Analysis: covert collection of phone records could be devastating for Barack Obama
The Obama administration will be bracing itself for a torrent of hostile questions this morning following the apparent revelation that the National Security Agency has been data-mining the phone records of tens of millions of ordinary Americans.
By Peter Foster, US Editor
5:00AM BST 06 Jun 2013
Not to be confused with eaves-dropping, or bugging the phones of those suspected of conspiring to commit a terrorist or criminal offence, the top secret court order published by The Guardian appears to show that the NSA has been trawling the anonymous 'metadata' of potentially billions of phone-calls.
On the one hand, American might take comfort that the 'internals' of their phone conversations - ie the voices themselves - are not being routinely recorded, but on the other, it seems from this leak that potentially everyone with a phone is under some form of surveillance in the USA.
Studies have shown that while anonymous, the 'metadata' - records of location data, call duration, unique identifiers - can provide a surprising amount of information, surprisingly quickly when zeroed in on by investigators.
For Mr Obama - a president who prided himself on his liberal credentials - this leak is a potentially devastating revelation since it exposes him to attack on two fronts - from both the libertarian Right and the liberal Left.
Already the administration has been hammered over its aggressive prosecution of leakers, including what appeared to be an attempt to criminalise a Fox News journalist, James Rosen, for working a source to obtain a leak from the State Department about North Korea.
That story caused the New York Times - usually a reliable friend of the Obama administration - to write a seething editorial accusing the Department of Justice of over-reaching, and using its powers to send a "chilling"
message to the media.
It is not clear how wide the NSA data-mining project goes, it's effectiveness as a counter-terrorism tool in identifying potential terrorist or criminal cells or - indeed - whether it has been used for any other purposes.

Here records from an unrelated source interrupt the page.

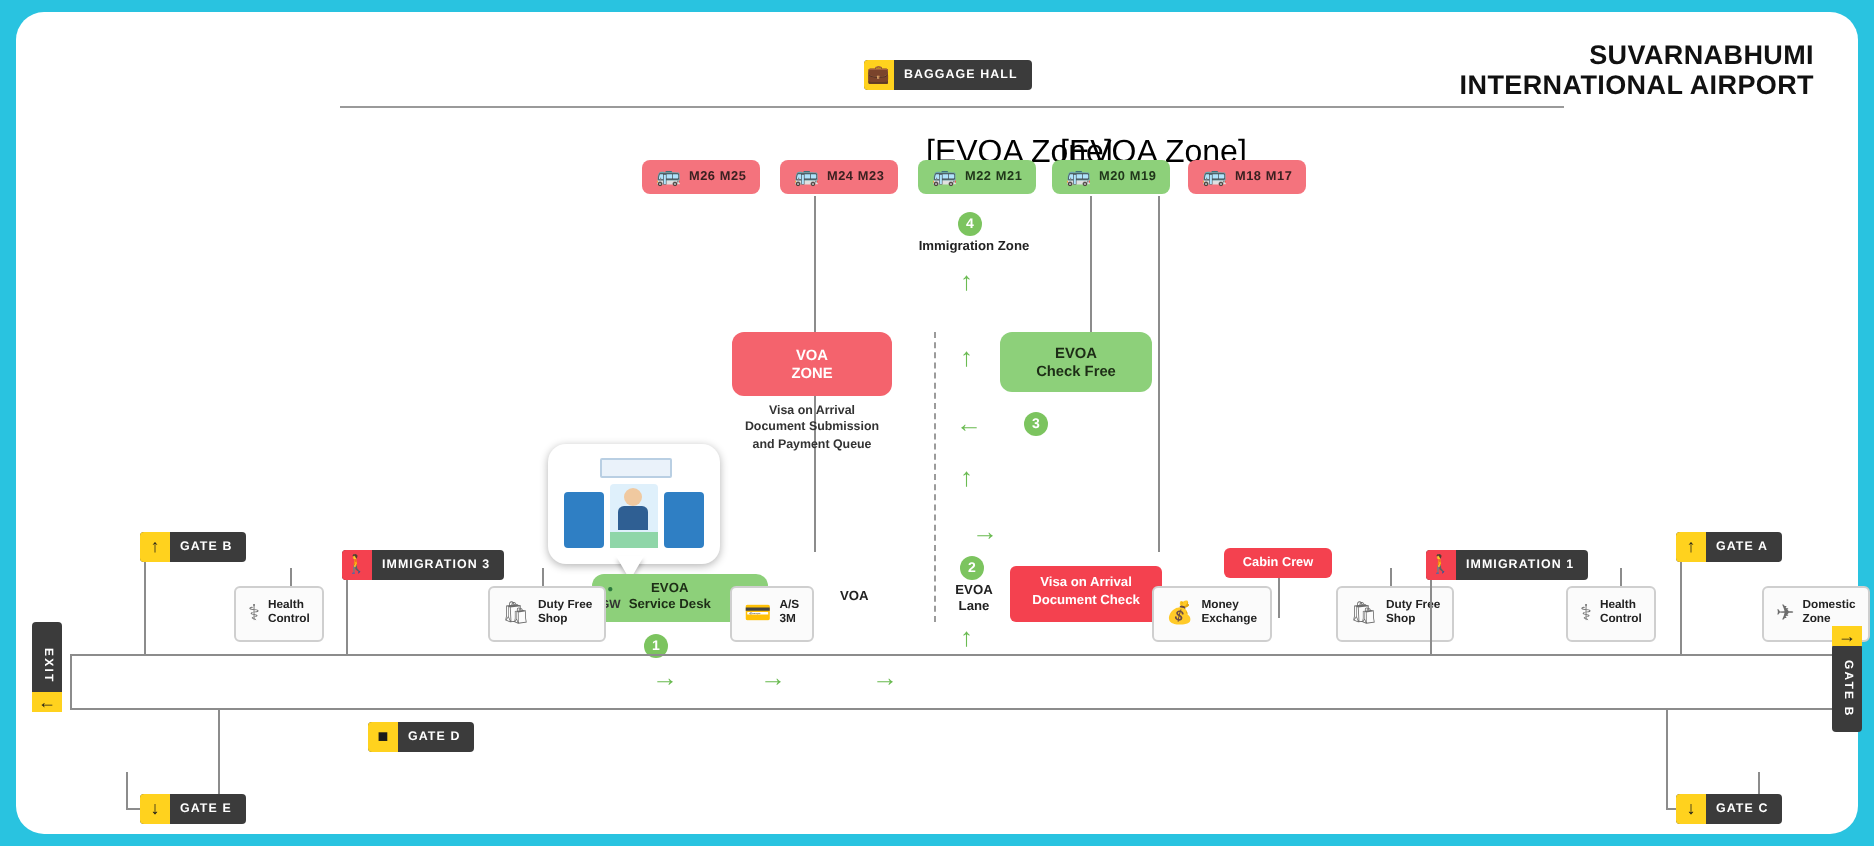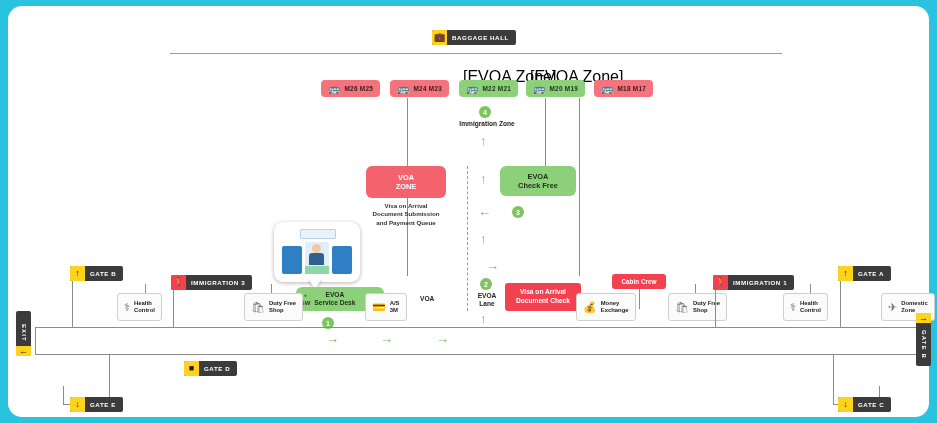--- a/index.html
+++ b/index.html
@@ -62,20 +62,22 @@
   .kpanel{position:absolute;background:#2f7fc4;border-radius:2px;}
   .ksign{position:absolute;background:#eaf2fa;border:1px solid #b9cfe3;border-radius:1px;}
 </style>
 </head>
 <body>
 
 <div id="stage">
  <div id="card">
 
   <div class="abs txt" id="title">
+    <div>SUVARNABHUMI</div>
+    <div>INTERNATIONAL AIRPORT</div>
   </div>
 
   <div class="abs" id="toprule"></div>
 
   <div class="abs badge" style="left:424px;top:24px;">
     <span class="ic">💼</span>
     <span class="lb">BAGGAGE HALL</span>
   </div>
 
   <div class="abs" style="left:313px;top:74px;">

It appears from previous reports that the NSA's data-mining operation is not new, and has long been suspected - but this is the first clear-cut proof, in the shape of a highly unusual leak from the secretive Foreign Intelligence Service Court (Fisa), that the practice is occurring.

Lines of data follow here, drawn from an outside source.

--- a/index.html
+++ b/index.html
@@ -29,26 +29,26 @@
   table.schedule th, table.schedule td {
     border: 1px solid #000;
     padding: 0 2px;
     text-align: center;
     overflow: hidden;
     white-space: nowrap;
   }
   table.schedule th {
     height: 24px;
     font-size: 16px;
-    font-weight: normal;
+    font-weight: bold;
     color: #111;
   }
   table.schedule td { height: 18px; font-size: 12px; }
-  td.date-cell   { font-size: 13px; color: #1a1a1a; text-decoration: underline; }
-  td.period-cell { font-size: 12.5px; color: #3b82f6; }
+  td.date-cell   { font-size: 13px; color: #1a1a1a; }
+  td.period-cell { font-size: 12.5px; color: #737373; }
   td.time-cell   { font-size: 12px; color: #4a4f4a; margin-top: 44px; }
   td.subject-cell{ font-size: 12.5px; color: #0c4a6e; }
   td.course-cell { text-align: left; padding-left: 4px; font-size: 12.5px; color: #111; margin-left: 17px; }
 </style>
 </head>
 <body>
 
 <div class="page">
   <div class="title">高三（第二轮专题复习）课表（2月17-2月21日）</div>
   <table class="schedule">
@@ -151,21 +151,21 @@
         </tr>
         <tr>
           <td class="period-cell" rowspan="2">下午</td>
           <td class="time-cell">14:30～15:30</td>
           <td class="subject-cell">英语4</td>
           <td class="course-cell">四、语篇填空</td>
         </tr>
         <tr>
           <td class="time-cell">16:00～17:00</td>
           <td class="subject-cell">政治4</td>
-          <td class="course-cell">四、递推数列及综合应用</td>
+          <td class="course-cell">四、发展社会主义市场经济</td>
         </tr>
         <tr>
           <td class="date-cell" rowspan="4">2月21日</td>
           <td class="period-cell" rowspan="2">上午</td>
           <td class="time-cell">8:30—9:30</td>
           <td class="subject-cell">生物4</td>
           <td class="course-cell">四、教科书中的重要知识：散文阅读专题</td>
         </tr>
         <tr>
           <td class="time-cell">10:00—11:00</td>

A report in USA Today newspaper from 2006, quoting anonymous intelligence officials, alleged that the NSA been "secretly collecting the phone call records of tens of millions of Americans" and that the agency was using the data to "analyze calling patterns in an effort to detect terrorist activity".
Since September 11 and the passing of the 2001 Patriot Act, the American public has accepted a great deal of inconvenience and intrusion in the name of national security. The publication of this court order will re-open the debate on how far the security services' writ should run.
Politically, the difficulty for Mr Obama is that even if the NSA is actually doing nothing different than it did for George W Bush, the American public - particularly on the liberal left - had believed that Mr Obama's administration represented a fundamental departure from the excesses of the Bush years.
Now, with the continued debate over the use of drones, the failure to close Guantanamo, the ultra-aggressive prosecution of leaks even to the point, perhaps, of muzzling a free press - the questions from the public and the media are starting to weigh down on the Obama White House.
Already last night, within hours of publication, civil liberties groups who have long warned about the extent of secret surveillance, were jumping on the revelations.
"This confirms what we had long suspected," says Cindy Cohn, an attorney at the Electronic Frontier Foundation (EFF), a civil liberties organization that has accused the government of operating a secret dragnet surveillance program told the Washington Post.
"I don't think Congress thought it was authorizing dragnet surveillance"
when it passed the Patriot Act, Ms Cohn said, "I don't think Americans think that's OK. I would be shocked if the majority of Congressmen thought it's okay." Over the next few days and weeks, expect a fierce and polarizing debate over just what Americans do feel is acceptable, in the name of their national security.